- About this task -
Please copy, character for character, each line from the beginning of the listing to the line containing "A PrestoBlueTM cell", including both.

- Material for this exercise -
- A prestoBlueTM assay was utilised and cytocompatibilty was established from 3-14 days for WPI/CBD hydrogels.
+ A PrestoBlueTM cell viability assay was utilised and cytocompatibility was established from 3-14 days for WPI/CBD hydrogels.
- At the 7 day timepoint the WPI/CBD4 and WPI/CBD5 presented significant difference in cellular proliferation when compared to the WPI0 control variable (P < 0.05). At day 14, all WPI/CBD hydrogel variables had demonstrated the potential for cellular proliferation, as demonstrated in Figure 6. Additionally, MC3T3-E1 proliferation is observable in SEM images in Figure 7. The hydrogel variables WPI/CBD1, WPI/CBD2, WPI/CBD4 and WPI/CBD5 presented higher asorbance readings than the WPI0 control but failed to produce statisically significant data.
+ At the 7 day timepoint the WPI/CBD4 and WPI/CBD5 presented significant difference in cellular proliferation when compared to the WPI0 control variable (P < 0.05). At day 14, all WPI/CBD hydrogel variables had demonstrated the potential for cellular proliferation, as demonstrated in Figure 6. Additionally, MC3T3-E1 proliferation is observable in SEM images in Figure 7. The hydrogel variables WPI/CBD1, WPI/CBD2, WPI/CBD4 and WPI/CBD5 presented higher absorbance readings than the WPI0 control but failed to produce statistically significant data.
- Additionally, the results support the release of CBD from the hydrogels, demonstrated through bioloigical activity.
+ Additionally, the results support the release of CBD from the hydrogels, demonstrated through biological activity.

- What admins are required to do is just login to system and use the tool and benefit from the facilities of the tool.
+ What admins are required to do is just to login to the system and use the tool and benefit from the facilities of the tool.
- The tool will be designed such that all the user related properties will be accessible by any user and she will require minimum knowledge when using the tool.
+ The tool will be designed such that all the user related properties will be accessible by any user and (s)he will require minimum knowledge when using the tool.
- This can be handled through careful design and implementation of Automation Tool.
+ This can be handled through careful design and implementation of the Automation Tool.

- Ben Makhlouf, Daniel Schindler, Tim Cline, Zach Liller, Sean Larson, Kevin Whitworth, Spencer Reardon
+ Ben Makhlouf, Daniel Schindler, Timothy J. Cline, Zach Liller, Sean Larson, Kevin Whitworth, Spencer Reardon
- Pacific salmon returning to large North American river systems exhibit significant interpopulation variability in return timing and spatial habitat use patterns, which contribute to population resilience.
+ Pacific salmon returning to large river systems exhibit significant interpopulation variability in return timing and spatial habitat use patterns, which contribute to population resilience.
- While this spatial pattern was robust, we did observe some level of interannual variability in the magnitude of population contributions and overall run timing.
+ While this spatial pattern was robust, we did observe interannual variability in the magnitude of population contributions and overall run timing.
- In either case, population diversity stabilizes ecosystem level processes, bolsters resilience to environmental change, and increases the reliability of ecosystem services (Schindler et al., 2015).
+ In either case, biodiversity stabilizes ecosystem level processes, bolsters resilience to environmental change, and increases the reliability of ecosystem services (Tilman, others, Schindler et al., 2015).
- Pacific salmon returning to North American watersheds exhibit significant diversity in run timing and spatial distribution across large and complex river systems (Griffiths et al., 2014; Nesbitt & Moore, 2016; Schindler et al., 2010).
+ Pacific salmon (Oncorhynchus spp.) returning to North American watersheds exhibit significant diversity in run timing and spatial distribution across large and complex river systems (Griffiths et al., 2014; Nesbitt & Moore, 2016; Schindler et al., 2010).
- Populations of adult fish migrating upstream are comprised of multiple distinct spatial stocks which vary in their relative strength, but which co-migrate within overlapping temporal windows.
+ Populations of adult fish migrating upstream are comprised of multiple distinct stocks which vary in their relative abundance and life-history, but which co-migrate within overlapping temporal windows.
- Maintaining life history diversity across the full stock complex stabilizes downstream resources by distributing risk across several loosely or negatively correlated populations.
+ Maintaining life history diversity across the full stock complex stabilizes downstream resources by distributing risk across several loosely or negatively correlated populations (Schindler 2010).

- Result for this task -
- A prestoBlueTM assay was utilised and cytocompatibilty was established from 3-14 days for WPI/CBD hydrogels.
+ A PrestoBlueTM cell viability assay was utilised and cytocompatibility was established from 3-14 days for WPI/CBD hydrogels.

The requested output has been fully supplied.